▸ **Supplied material**
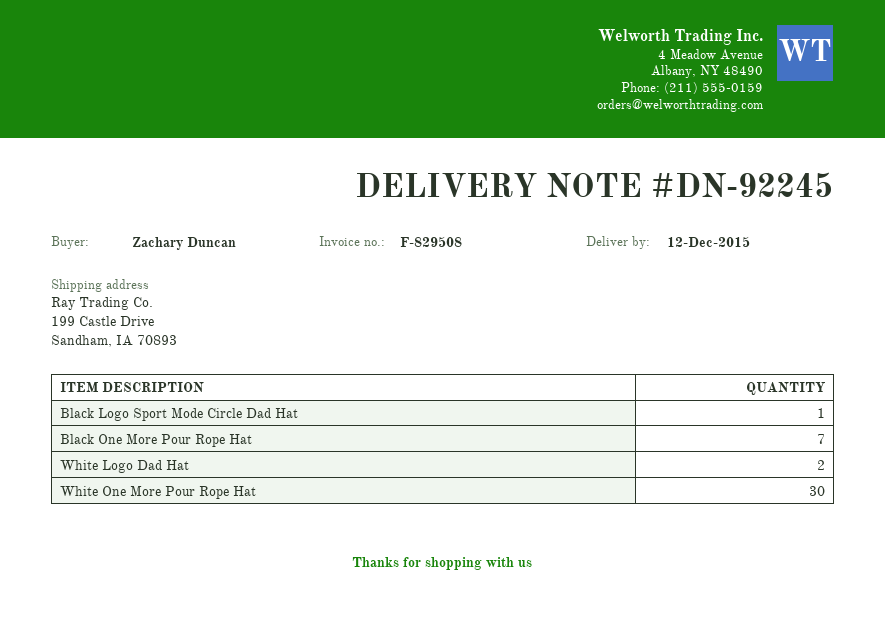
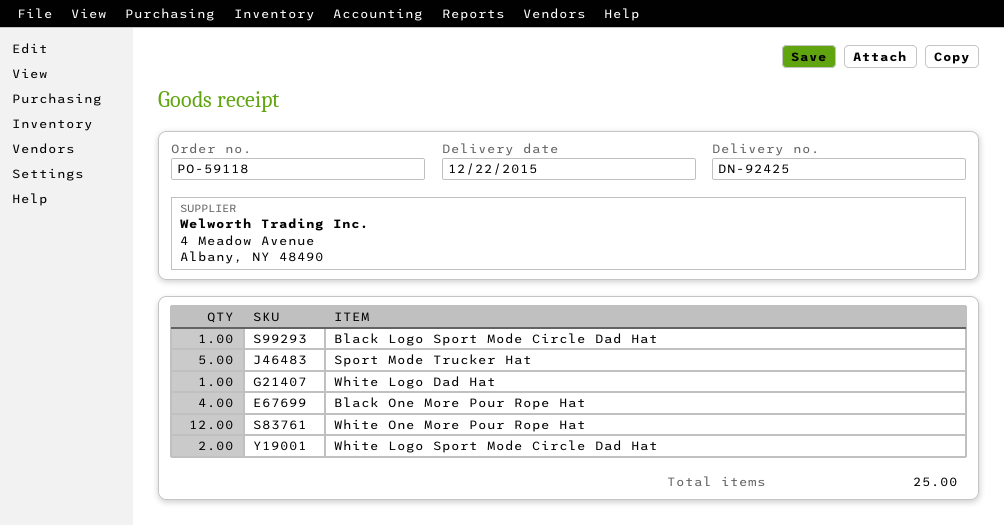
delivery note number: DN-92245 -> DN-92425
delivery date: 2015-12-12 -> 2015-12-22
Black One More Pour Rope Hat: 7 -> 4
White Logo Dad Hat: 2 -> 1
White One More Pour Rope Hat: 30 -> 12
Sport Mode Trucker Hat: none -> 5
White Logo Sport Mode Circle Dad Hat: none -> 2

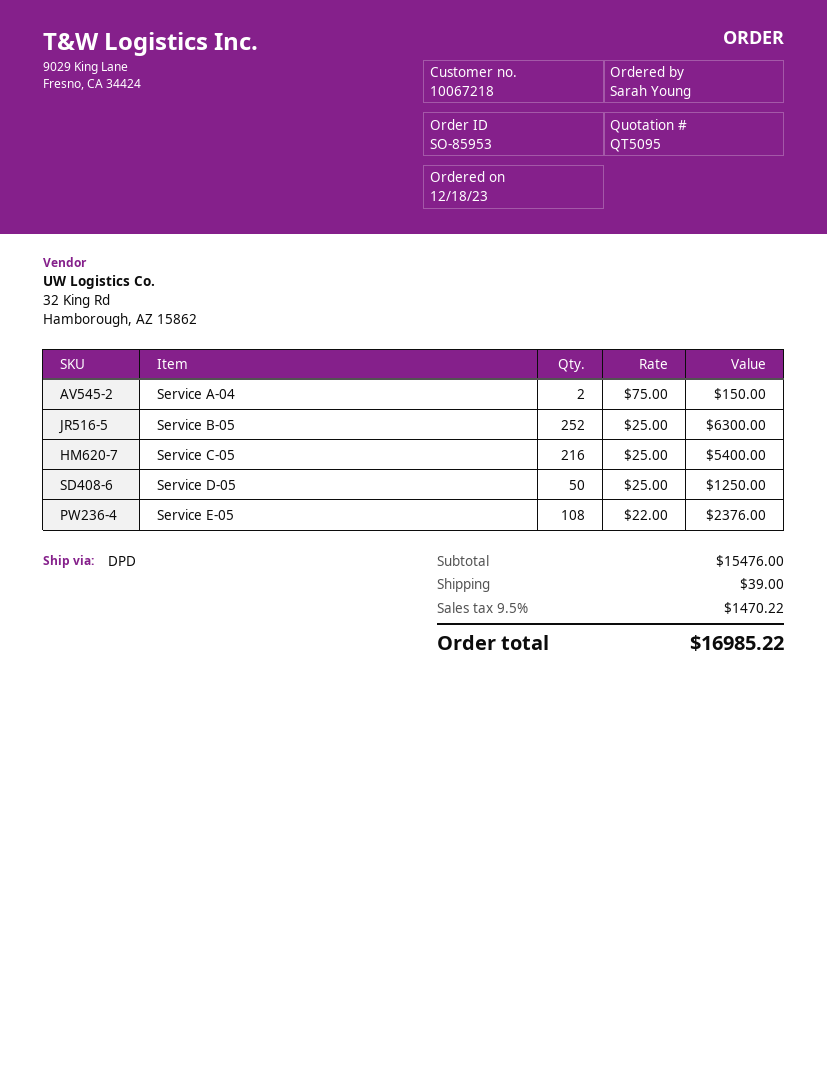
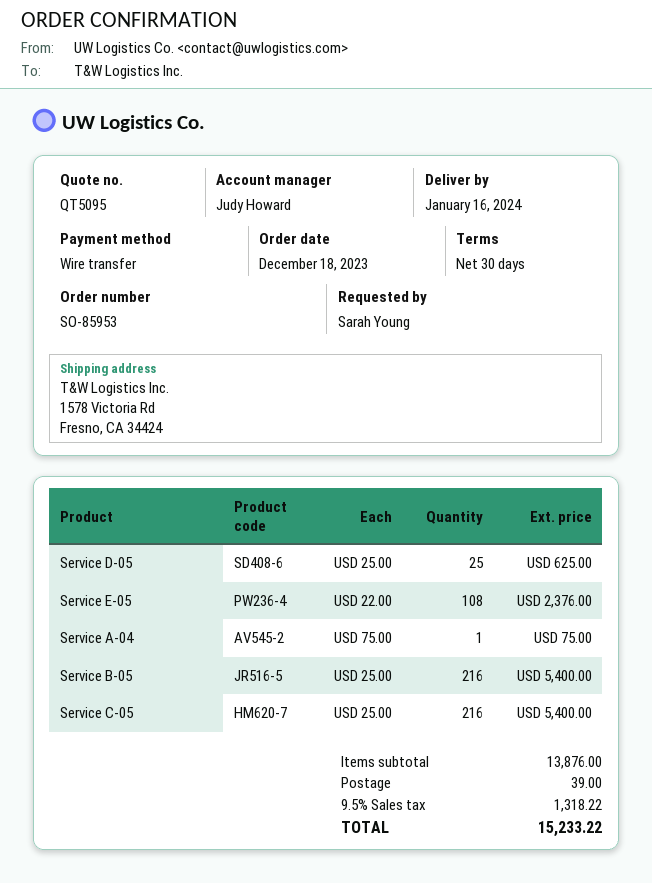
Service A-04: 2 x 75.00 = 150.00 -> 1 x 75.00 = 75.00
Service B-05: 252 x 25.00 = 6300.00 -> 216 x 25.00 = 5400.00
Service D-05: 50 x 25.00 = 1250.00 -> 25 x 25.00 = 625.00
subtotal: 15476.00 -> 13876.00
tax: 9.5% = 1470.22 -> 9.5% = 1318.22
total: 16985.22 -> 15233.22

▸ **Exercise requirements**
Your answer must be the exact lines from the one containing "White Logo Sport" through the last line of the records above, with both included and no pictures.

▸ **Solution below**
White Logo Sport Mode Circle Dad Hat: none -> 2

Service A-04: 2 x 75.00 = 150.00 -> 1 x 75.00 = 75.00
Service B-05: 252 x 25.00 = 6300.00 -> 216 x 25.00 = 5400.00
Service D-05: 50 x 25.00 = 1250.00 -> 25 x 25.00 = 625.00
subtotal: 15476.00 -> 13876.00
tax: 9.5% = 1470.22 -> 9.5% = 1318.22
total: 16985.22 -> 15233.22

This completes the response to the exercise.